ReportageDie Spielermacher

Cezary Kucharski spricht gerne im Plural, wenn er über seinen wichtigsten Klienten redet. „Wir haben für diesen Verein auf eine Menge Geld verzichtet“, sagt er oder: „Die Entscheidung liegt bei Borussia Dortmund. Von uns aus ist alles klar.“ Der Berater des polnischen Fußballstars Robert Lewandowski klingt dann ein wenig wie die SPD: Das Wir entscheidet.

Mitte Mai 2013 empfängt Kucharski im Warschauer Büro seiner Firma CK Sport Management. Von hier ist es nicht weit zum Parlament, wo der damals 41-jährige Ex-Fußballprofi als Abgeordneter für die liberale Bürgerplattform sitzt. Der Raum ist eingerichtet in einem kitschigen Neobarock: verschnörkelte Sessel mit türkisfarbenen Polstern, Madonnenbildchen, dazu ein riesiger Flachbildfernseher. An der Wand hängen Trikots aus Kucharskis Profikarriere und ein Original-Shirt von Lionel Messi, das er bei einer Benefizauktion ersteigert hat. Der Blackberry klingelt in einem fort.

Einmal ruft eine Frau an, die er vertraut „Iwonka“ nennt. Lewandowskis Mutter. Jeden Tag telefoniert Kucharski auch mit Robert. „Die Spieler dürfen sich nie allein fühlen.“

Wochenlang tobte damals zwischen Kucharski und dem BVB ein Transferkrieg um den Stürmer, der nach seinen Toren in der Champions League fast 40 Mio. Euro wert sein soll. Lewandowskis Vertrag lief noch bis 2014, aber er wollte unbedingt in diesem Sommer zum FC Bayern München. Fast täglich gab es neue Gerüchte, Drohungen und Vorwürfe, die anderen hielten sich nicht an Absprachen. Der Höhepunkt war erreicht, als Kucharski den Wechsel als perfekt vermeldete – obwohl es gar keine Einigung gab. Die BVB-Bosse waren empört.
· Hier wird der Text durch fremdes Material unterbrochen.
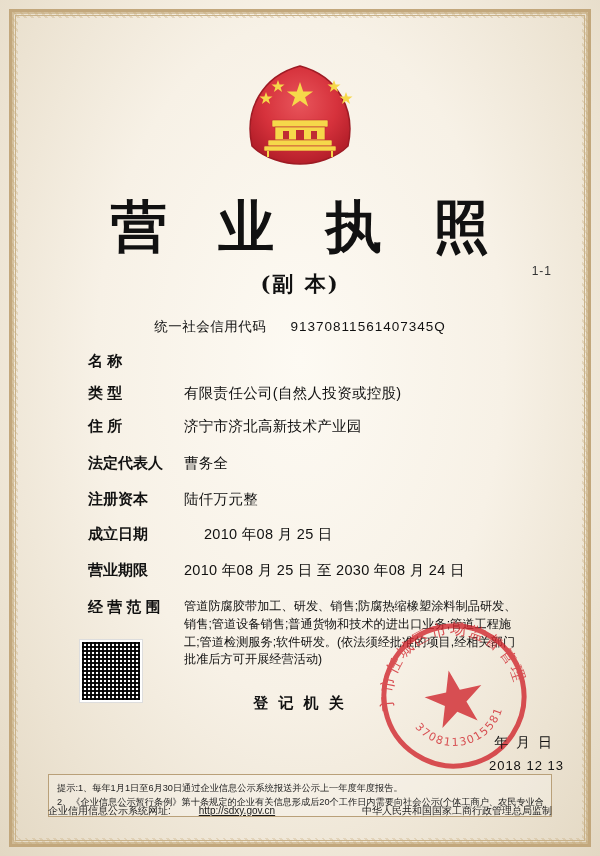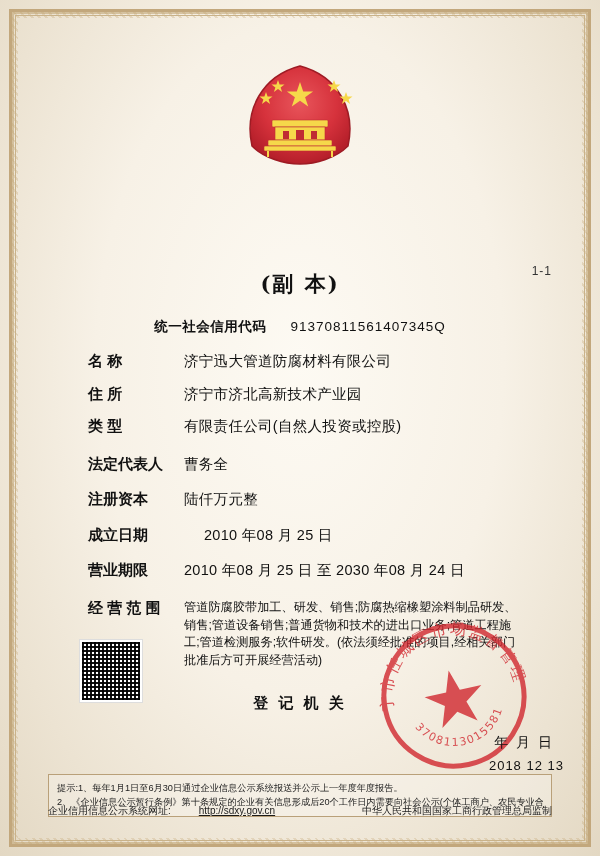"营 业 执 照" div.title { html: none -> <div>营 业 执 照</div> }
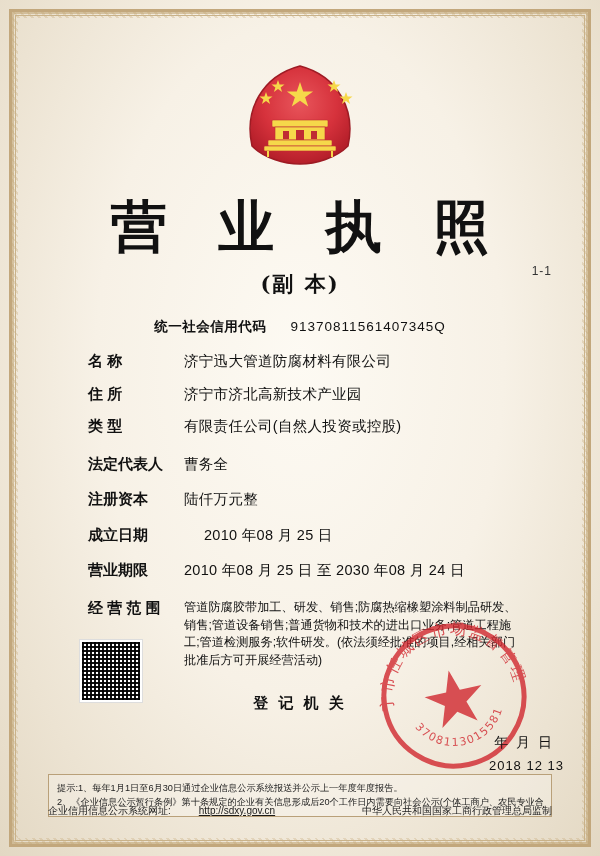"统一社会信用代码" .credit-line .lbl { font-weight: bold -> normal }
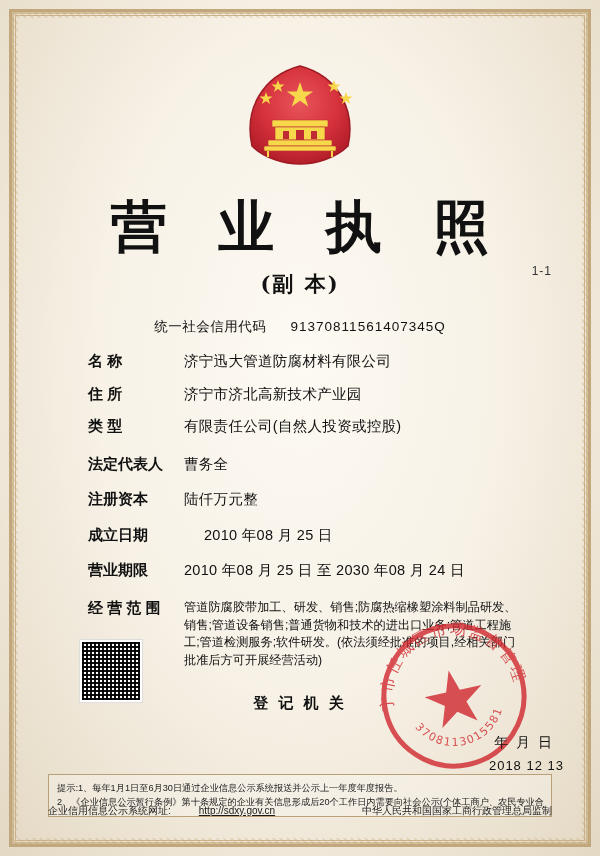"济宁迅大管道防腐材料有限公司" div.value { html: <div>济宁迅大管道防腐材料有限公司</div> -> none }
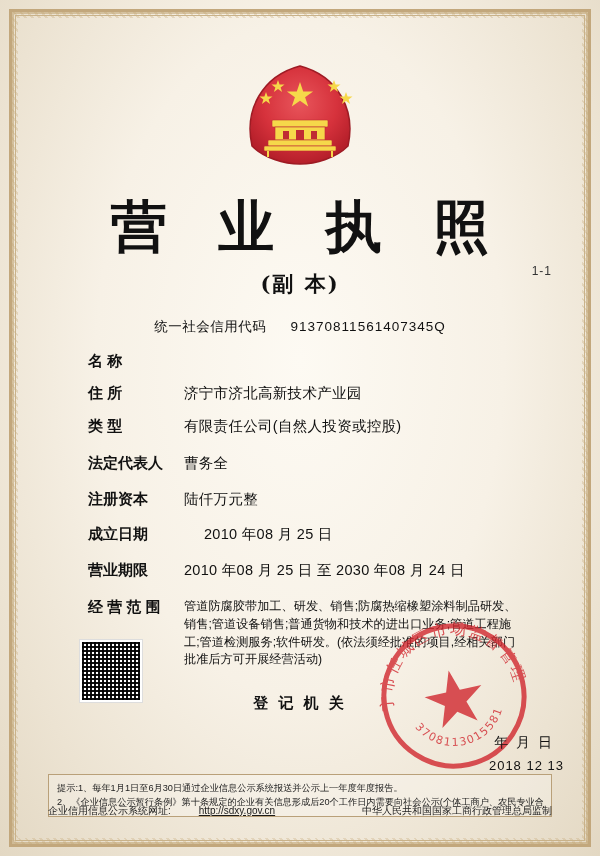"住 所" div.row { order: before "类 型" -> after "类 型" }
„Ich verstehe nicht, dass man sich bei Borussia Dortmund jetzt aufregt. Sie haben dank Robert eine Menge Geld verdient“, sagte Kucharski. Er spannte seinen immer noch durchtrainierten Körper an und lehnte sich drohend nach vorn. „Will man ihm jetzt vorwerfen, dass er über sein eigenes Leben entscheiden will?“

Kampf um das Image

Millionengehälter, Wechselgerüchte, Provisionsgefeilsche – die Stammtische der Republik wären Kaffeekränzchen, gäbe es nicht die spektakulären Transfers von Fußballern. Da fiebern Millionen Fans mit, kochen Emotionen hoch. Es ist wohl der schönste Markt der Welt.

Auch in diesem Sommer wird in der Bundesliga, dem viertgrößten Transfermarkt der Welt, wieder besonders intensiv gedealt. Die englischen Premier-League-Clubs haben, gemästet mit den immer höheren Milliardensummen aus ihren Fernsehverträgen, auch die Ablösesummen in der Bundesliga in die Höhe getrieben. Selbst mittelmäßige Spieler kosten inzwischen viele Millionen. Auch die EM in Frankreich wird die Transferaktivitäten befeuern. Voraussichtlich werden die Bundesliga-Clubs bis zum Ablauf der Wechselfrist Ende August den Transferrekord der Vorsaison übertreffen. Im Sommer knackte die Liga erstmals die Grenze von 300 Mio. Euro.

Immer wenn die Vereine Millionen bewegen, mischen Agenten wie Kucharski mit. Ihre Macht ist rapide gewachsen, seit der Europäische Gerichtshof 1995 den internationalen Spielermarkt revolutionierte. Im Bosman-Urteil entschieden die Richter, dass Spieler nicht den Clubs gehören und nach Ablauf ihrer Vertragsdauer ablösefrei gehen können. Seither gibt es mehr Wechsel – und mehr Aufträge für die Vermittler.

Sie sind die heimlichen Spielmacher im Fußballgeschäft, einflussreiche Player auf einem Graumarkt, der nur wenige Regeln kennt – und noch weniger Regeln, die auch eingehalten werden. Der Fall Lewandowski war eine der seltenen Gelegenheiten, bei denen klar wird, welche Rolle die Berater im Fußballbusiness spielen.